>>>>>

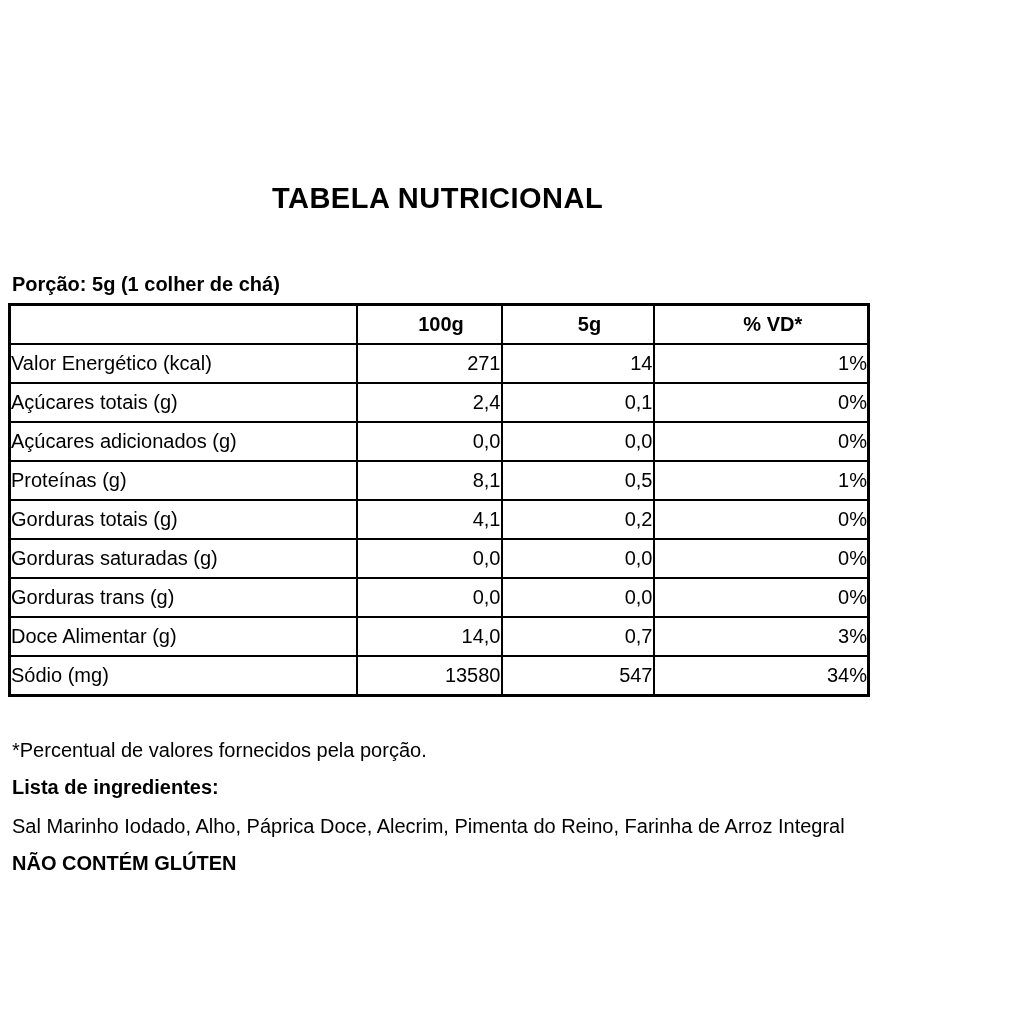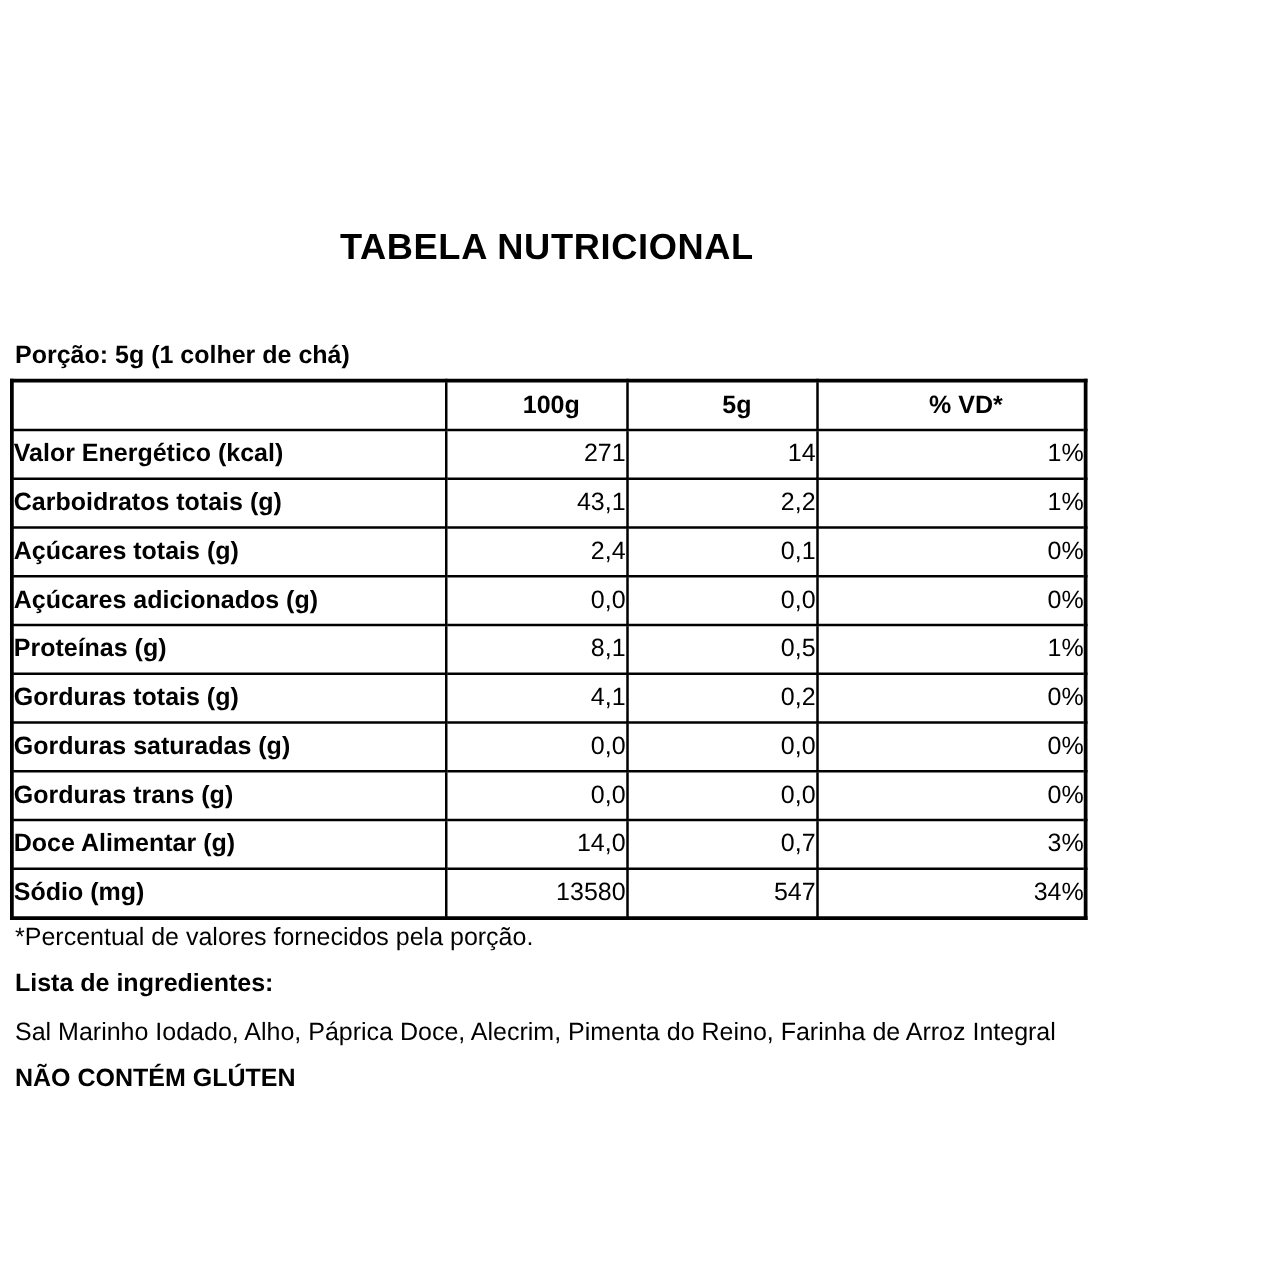--- a/index.html
+++ b/index.html
@@ -68,7 +68,7 @@
   td.cell-label{
     text-align:left;
     padding-left:8px;
-    font-weight:700;
+    font-weight:400;
   }
   td.cell-value{
     text-align:right;

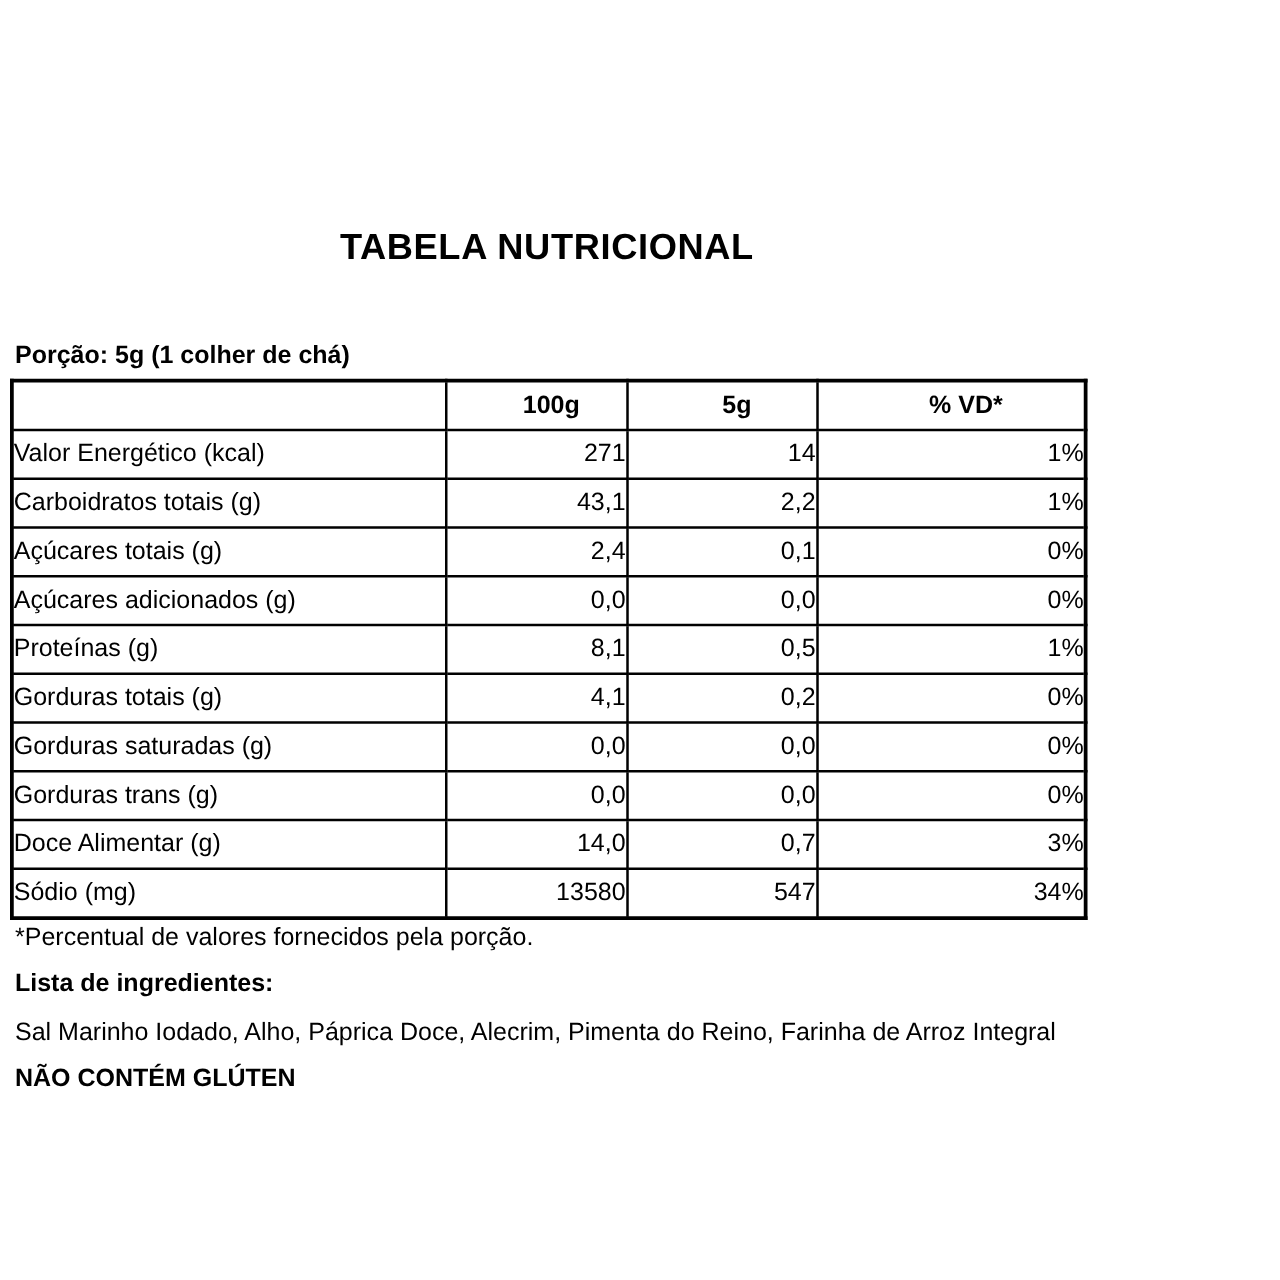--- a/index.html
+++ b/index.html
@@ -126,12 +126,6 @@
           <td class="cell-value">1%</td>
         </tr>
         <tr>
-          <td class="cell-label">Carboidratos totais (g)</td>
-          <td class="cell-value">43,1</td>
-          <td class="cell-value">2,2</td>
-          <td class="cell-value">1%</td>
-        </tr>
-        <tr>
           <td class="cell-label">Açúcares totais (g)</td>
           <td class="cell-value">2,4</td>
           <td class="cell-value">0,1</td>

<<<<<

## Problem statement
Retype each line above exactly. Leave the images out.

## Response area
--- a/index.html
+++ b/index.html
@@ -68,7 +68,7 @@
   td.cell-label{
     text-align:left;
     padding-left:8px;
-    font-weight:700;
+    font-weight:400;
   }
   td.cell-value{
     text-align:right;

--- a/index.html
+++ b/index.html
@@ -126,12 +126,6 @@
           <td class="cell-value">1%</td>
         </tr>
         <tr>
-          <td class="cell-label">Carboidratos totais (g)</td>
-          <td class="cell-value">43,1</td>
-          <td class="cell-value">2,2</td>
-          <td class="cell-value">1%</td>
-        </tr>
-        <tr>
           <td class="cell-label">Açúcares totais (g)</td>
           <td class="cell-value">2,4</td>
           <td class="cell-value">0,1</td>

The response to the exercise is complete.